Все более раздражаясь Берлином, презирая эмигрантов, Василий Иванович иногда презирал и себя за слишком большую привязанность к комфорту, когда ловил себя на маленькой и мелкой грусти от мысли, что вот так легко там рубашки не купишь, ванны с душистыми солями не примешь, такси пальцем не подманишь… Ему не хотелось ощущать в себе этих сожалений, хотелось с открытой душой предвкушать большую и глубокую радость встречи с обновленной Родиной.
Подгорный очень скоро после приезда в Берлин стал одним из самых частых посетителей нашего «клуба» — дома Коганов. Он очень много и хорошо рассказывал про Москву. Он не агитировал, не пытался соблазнять Василия Ивановича и Ольгу Леонардовну московскими радостями, он просто рассказывал и театральные анекдоты и сплетни и описывал спектакли и репетиции, и, как это всегда было в нашей среде, одно обвивалось вокруг другого.
Очень интересно описывал, а иногда и «показывал» постановку «Мадам Анго»; рассказывая о работе над ней, он уснащал эти повествования изображениями смешных «кви про кво» между Владимиром Ивановичем и опереточной певицей — полькой Невяровской: она неожиданно и пикантно понимала режиссерскую терминологию Владимира Ивановича и лекции Константина Сергеевича по его «системе», которые иногда посещала.
Десятки комических и трагикомических случаев, происходивших до, во время и после репетиций и спектаклей, делали рассказы о жизни и работе театра реальными, конкретными, осязаемыми. А огромность масштаба деятельности театра и творческая насыщенность ее, которая вырисовывалась при одном перечне студий! Первая, где работали Вахтангов и Чехов, где были интереснейшие спектакли и еще более интересные планы работ. Вторая, где зрела целая новая труппа. Третья, где Вахтангов совсем по-новому строит работу и жизнь. И, наконец, музыкальная студия комической оперы, где состоялась премьера «Анго», спектакля, идущего с огромным успехом, где готовится второй спектакль — «Птички певчие» («Перикола»). Оперная студия Константина Сергеевича, где с увлечением работает рядом с Константином Сергеевичем ряд крупнейших оперных певцов и музыкантов.

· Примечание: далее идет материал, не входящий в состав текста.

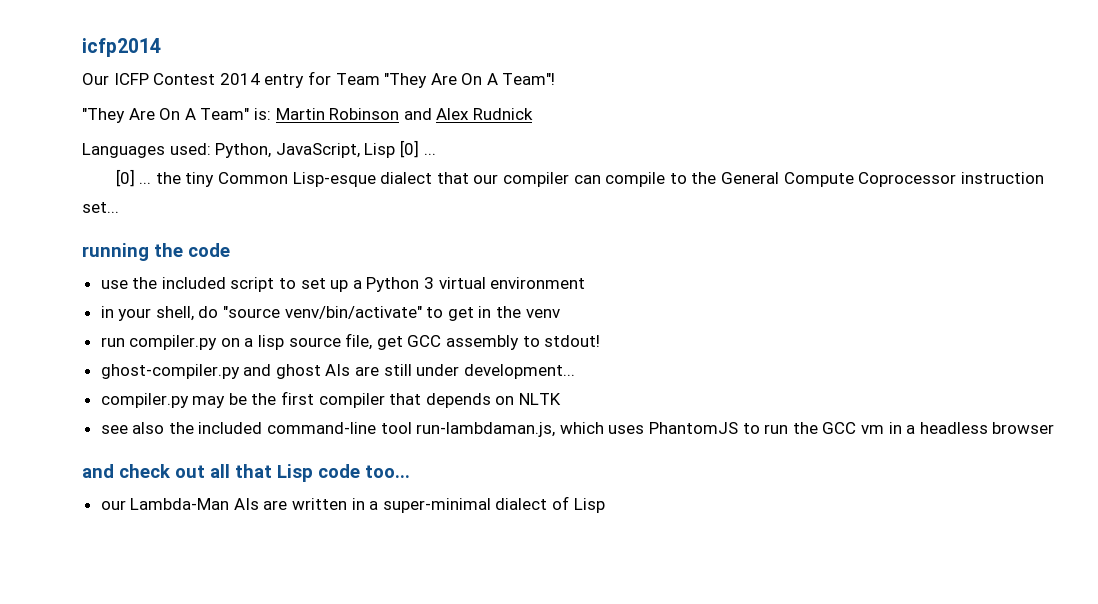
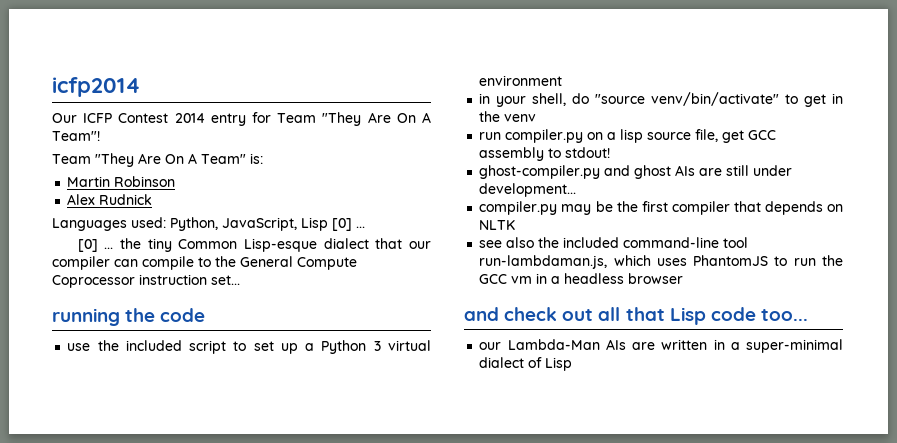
(556, 79) none -> [52,154,91,164] Team
(271, 114) none -> (263, 158) //
[403,108,432,120] and -> (176, 181) //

Василий Иванович утирал слезы от смеха, слушая эти рассказы, и далеко не всегда только от смеха…
А между тем сезон продолжался. После месяца с лишним в Театре на Кениггрецерштрассе с 3 января перешли в помещение «Кюнстлертеатра». Первый был в районе старого города, второй — в новом Берлине, в Вестене (западная часть). Тут сыграли «Вишневый сад», «На дне». Зал был на три четверти, если не больше русским. Подгорный, который смотрел все спектакли, расхвалил «Три сестры», не очень принял «Вишневый сад» и совсем изругал «На дне»: не принял ни Тарханова — Луку, ни Шарова — Бубнова и, главное, Греч — Василису. Последнее исполнение было действительно слабым недопустимо. Его отношения к другим спектаклям я не помню.
Новый год встречали в огромной компании все у тех же Коганов.
Было шумно, весело, но и надрывно. Надрыв был от предстоящей разлуки, а у Марии Борисовны собрались представители и едущих твердо, и сомневающихся, и твердо не едущих. Содействовал этому настроению и Григорий Михайлович Хмара, пришедший на вечер с гитарой и рвавший всем душу своей талантливой цыганщиной. Он изумительно играл и прекрасно пел. С ним пришла и до состояния транса влюбленная в него стареющая, но необыкновенно интересная шведско-немецкая киноактриса Аста Нильсен. Она никого и ничего не видела вокруг себя, так была поглощена своим «Грришей». Она научилась по-русски произносить «р» и гремела им со страстью.